Kōbō Abe (安部 公房, Abe Kōbō), pen name of Kimifusa Abe (安部 公房, Abe Kimifusa, March 7, 1924 – January 22, 1993), was a Japanese writer, playwright, musician, photographer, and inventor. He is best known for his 1962 novel The Woman in the Dunes that was made into an award-winning film by Hiroshi Teshigahara in 1964.[2] Abe has often been compared to Franz Kafka for his modernist sensibilities and his surreal, often nightmarish explorations of individuals in contemporary society.

Abe was born on March 7, 1924[1][6] in Kita, Tokyo, Japan and grew up in Mukden (now Shenyang) in Manchuria.[2][1] Abe’s family was in Tokyo at the time due to his father’s year of medical research in Tokyo.[7] His mother had been raised in Hokkaido, while he experienced childhood in Manchuria. This triplicate assignment of origin was influential to Abe, who told Nancy Shields in a 1978 interview, “I am essentially a man without a hometown.[2] This may be what lies behind the ‘hometown phobia’ that runs in the depth of my feelings. All things that are valued for their stability offend me.”[7] As a child, Abe was interested in insect-collecting, mathematics, and reading. His favorite authors were Fyodor DostoyevskyMartin HeideggerKarl JaspersFranz KafkaFriedrich Nietzsche, and Edgar Allan Poe.

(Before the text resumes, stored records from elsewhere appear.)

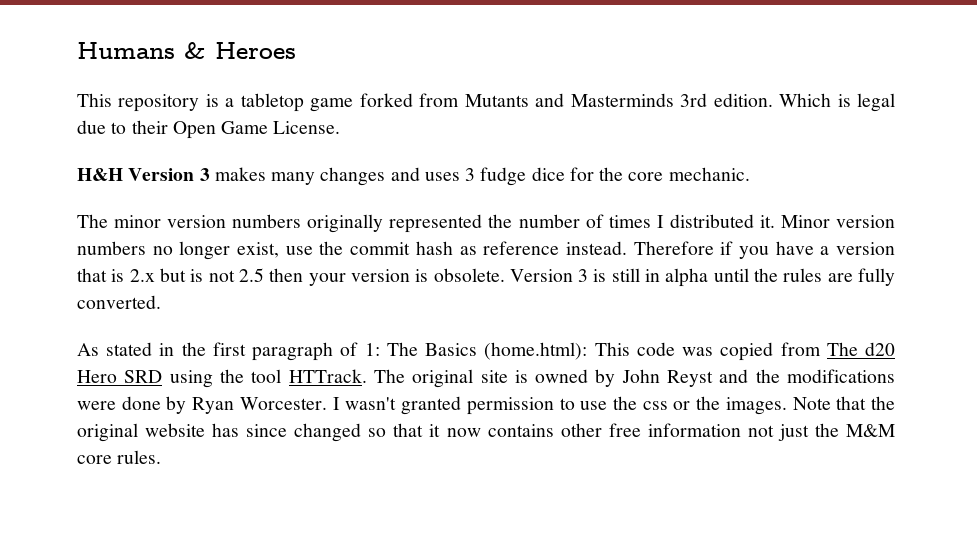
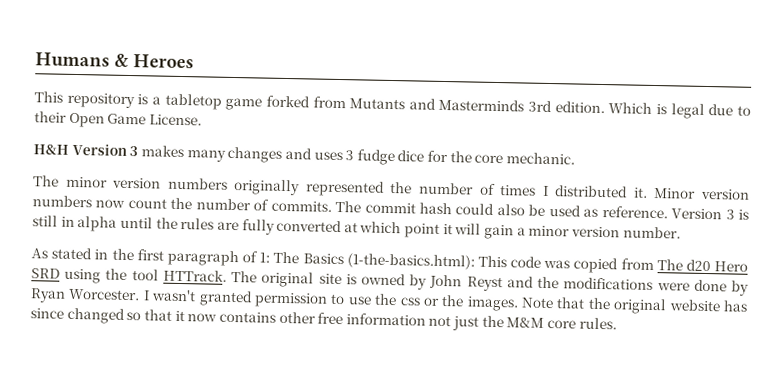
- Minor version numbers no longer exist, use the commit hash as reference instead. Therefore if you have a version that is 2.x but is not 2.5 then your version is obsolete.
+ Minor version numbers now count the number of commits. The commit hash could also be used as reference.
- Version 3 is still in alpha until the rules are fully converted.
+ Version 3 is still in alpha until the rules are fully converted at which point it will gain a minor version number.
- As stated in the first paragraph of 1: The Basics (home.html): This code was copied from The d20 Hero SRD using the tool HTTrack.
+ As stated in the first paragraph of 1: The Basics (1-the-basics.html): This code was copied from The d20 Hero SRD using the tool HTTrack.

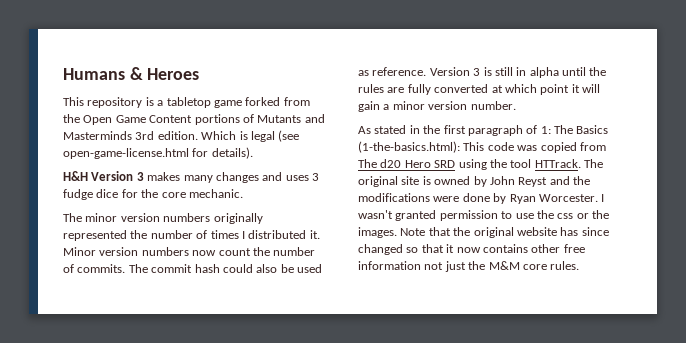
- This repository is a tabletop game forked from Mutants and Masterminds 3rd edition.
+ This repository is a tabletop game forked from the Open Game Content portions of Mutants and Masterminds 3rd edition.
- Which is legal due to their Open Game License.
+ Which is legal (see open-game-license.html for details).

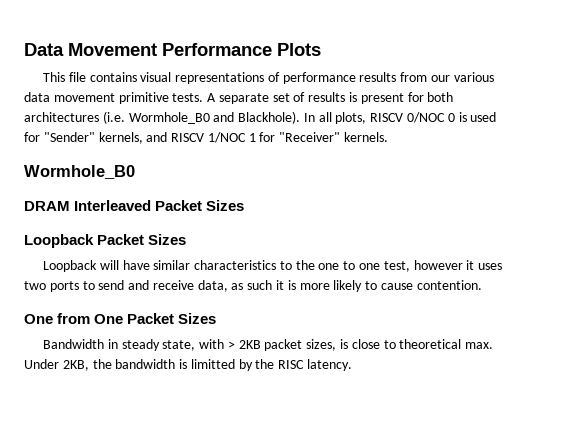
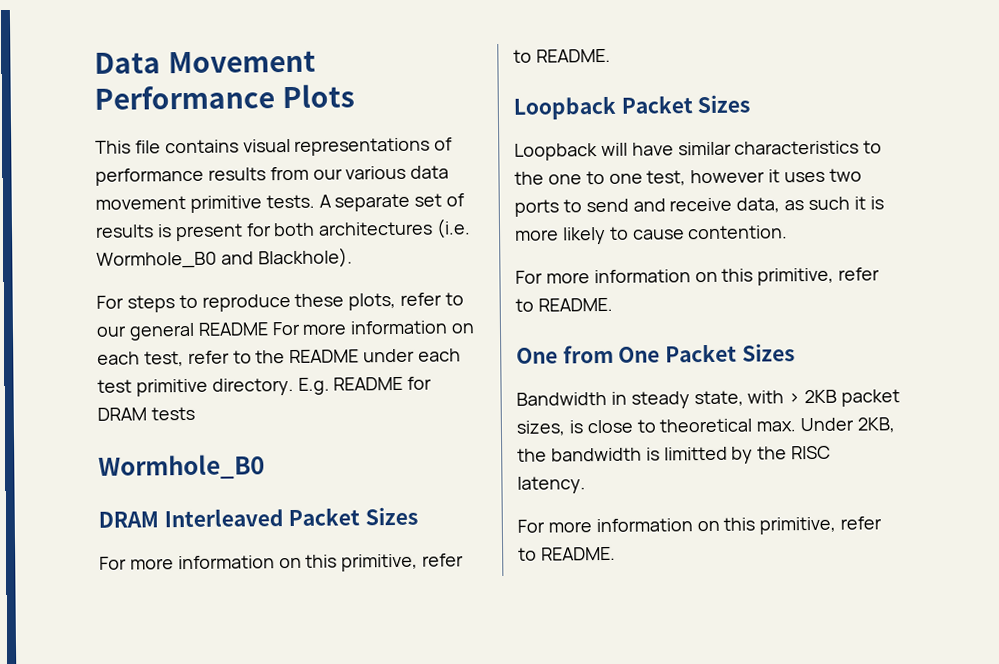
- A separate set of results is present for both architectures (i.e. Wormhole_B0 and Blackhole). In all plots, RISCV 0/NOC 0 is used for "Sender" kernels, and RISCV 1/NOC 1 for "Receiver" kernels.
+ A separate set of results is present for both architectures (i.e. Wormhole_B0 and Blackhole).
+ For steps to reproduce these plots, refer to our general README For more information on each test, refer to the README under each test primitive directory. E.g. README for DRAM tests
  DRAM Interleaved Packet Sizes
+ For more information on this primitive, refer to README.
  Loopback will have similar characteristics to the one to one test, however it uses two ports to send and receive data, as such it is more likely to cause contention.
+ For more information on this primitive, refer to README.
  Bandwidth in steady state, with > 2KB packet sizes, is close to theoretical max. Under 2KB, the bandwidth is limitted by the RISC latency.
+ For more information on this primitive, refer to README.

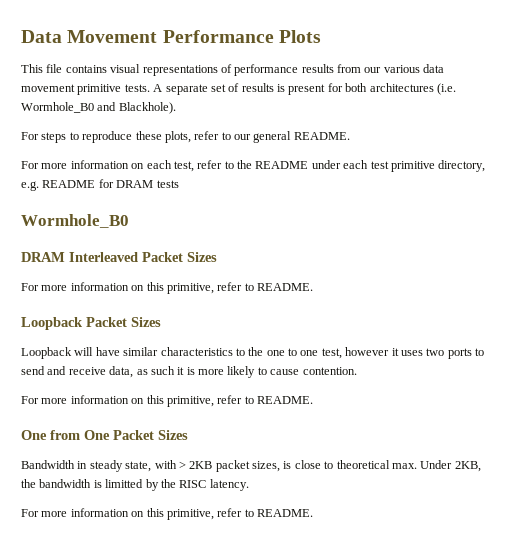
- For steps to reproduce these plots, refer to our general README For more information on each test, refer to the README under each test primitive directory. E.g. README for DRAM tests
+ For steps to reproduce these plots, refer to our general README.
+ For more information on each test, refer to the README under each test primitive directory, e.g. README for DRAM tests

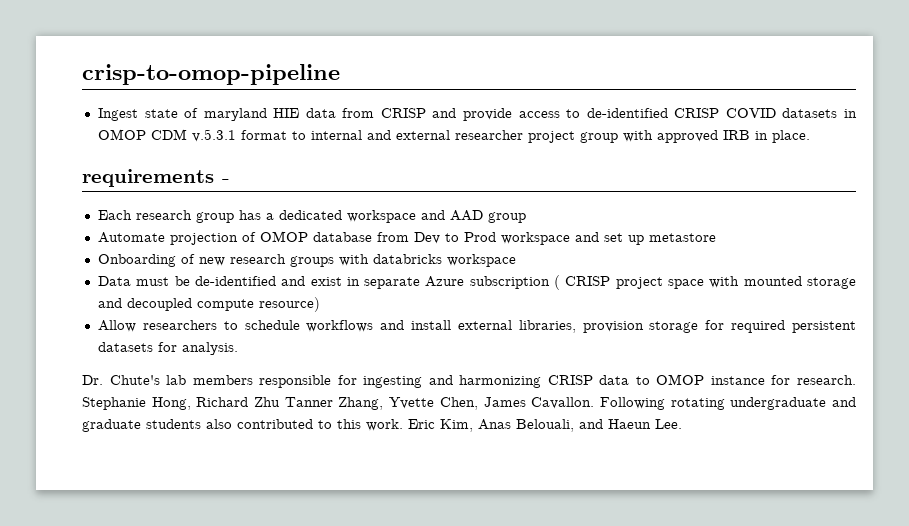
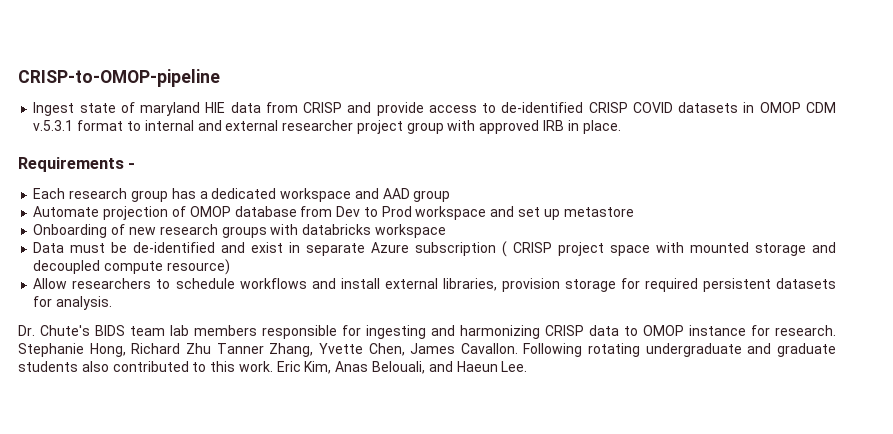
- crisp-to-omop-pipeline
+ CRISP-to-OMOP-pipeline
- requirements -
+ Requirements -
- Dr. Chute's lab members responsible for ingesting and harmonizing CRISP data to OMOP instance for research.
+ Dr. Chute's BIDS team lab members responsible for ingesting and harmonizing CRISP data to OMOP instance for research.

Abe returned to Tokyo briefly in April 1940 to study at Seijo High School, but a lung condition forced his return to Mukden, where he read Jaspers, Heidegger, Dostoyevsky, and Edmund Husserl. Abe began to study medicine at Tokyo Imperial University in 1943, partially out of respect for his father, but also because “[t]hose students who specialized in medicine were exempted from becoming soldiers. My friends who chose the humanities were killed in the war.”[7] He returned to Manchuria around the end of World War II.[1] Specifically, Abe left the Tokyo University Medical School in October 1944, returning to his father’s clinic in Mukden.[7] That winter, his father died of eruptive typhus. Returning to Tokyo with his father’s ashes, Abe reentered the medical school. Abe started writing novellas and short stories during his last year in university. He graduated in 1948 with a medical degree, joking once that he was allowed to graduate only on the condition that he would not practice.

In 1945 Abe married Machi Yamada, an artist and stage director, and the couple saw successes within their fields in similar time frames.[7] Initially, they lived in an old barracks within a bombed-out area of the city center. Abe sold pickles and charcoal on the street to pay their bills. The couple joined a number of artistic study groups, such as Yoru no Kai (Group of the Night or The Night Society) and Nihon Bungaku Gakko (Japanese Literary School). Their daughter, Abe Neri, was born in 1954.[8]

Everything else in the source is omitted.